Most of you already know this cause I've been ranting about it for the past few days. But for those that don't, I submitted a picture I took while doing the van adventure to Private Eye and it has been published in this week's issue. So go out and buy it.

And before I get massacred, yes, I didn't really spot the picture but just happened to have a camera. I was told I should submit it, though I feel slightly cheap for taking credit where it is not due.

In other news, things have started hotting up on the too much work front. We're doing imperfect competition economics games with Wharton this week. Sounds awfully glamorous. Problem is you're supposed to do it with your group. And because it involves game theory, it means you end up in a group discussion which goes along the lines of "Well, we should do this. But if we did this then they would do that, so this would not turn out so well. Well, but if we knew they would do that we should do the other. But if they knew we are doing the other they would do this". And on, and on and Ariston. I'm half considering cutting my losses and ejecting myself from the group on this one. I scored a minor victory when I convinced our group of 4 to split into 2 groups of 2 each of which tackles two games. I guess the next step would be to assign a game per person. Hmm. Might not be such a bad idea.
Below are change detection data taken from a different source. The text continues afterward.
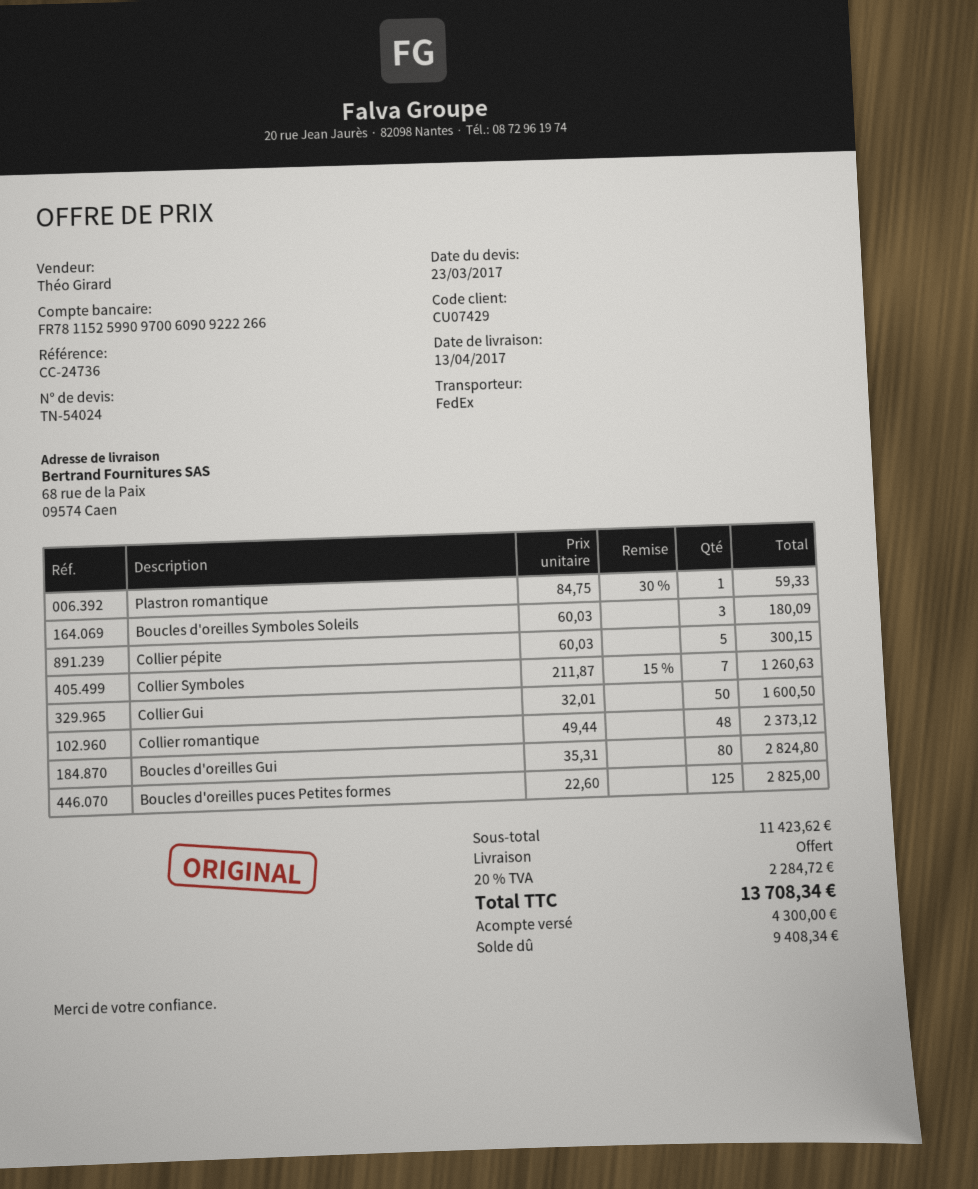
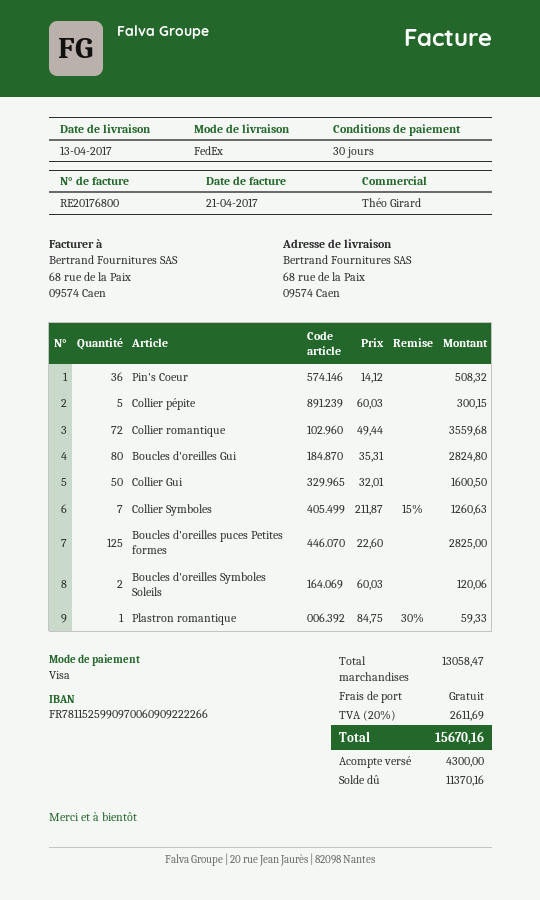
Boucles d'oreilles Symboles Soleils: 3 x 60.03 = 180.09 -> 2 x 60.03 = 120.06
Collier romantique: 48 x 49.44 = 2373.12 -> 72 x 49.44 = 3559.68
Pin's Coeur: none -> 36 x 14.12 = 508.32
subtotal: 11423.62 -> 13058.47
tax: 20% = 2284.72 -> 20% = 2611.69
total: 13708.34 -> 15670.16
balance: 9408.34 -> 11370.16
In other news yet, we had another massive party on Saturday night. I'm starting to feel almost cool. There was dancing and drinking and a headache in the morning and hundreds of little bottles of beer (most of which were just less than half gone, interestingly). The highlight was that Enrico turned up. You probably can't really appreciate this, but when your life revolves around spending 12 hours at school a day and then living in a little village, Enrico has almost cult status. He's the mad Statistics professor. He looks something not unlike this:



To put it simply, this is a little bit like Brad Pitt just casually turning up to your party. We were the talk of the school, I tell you.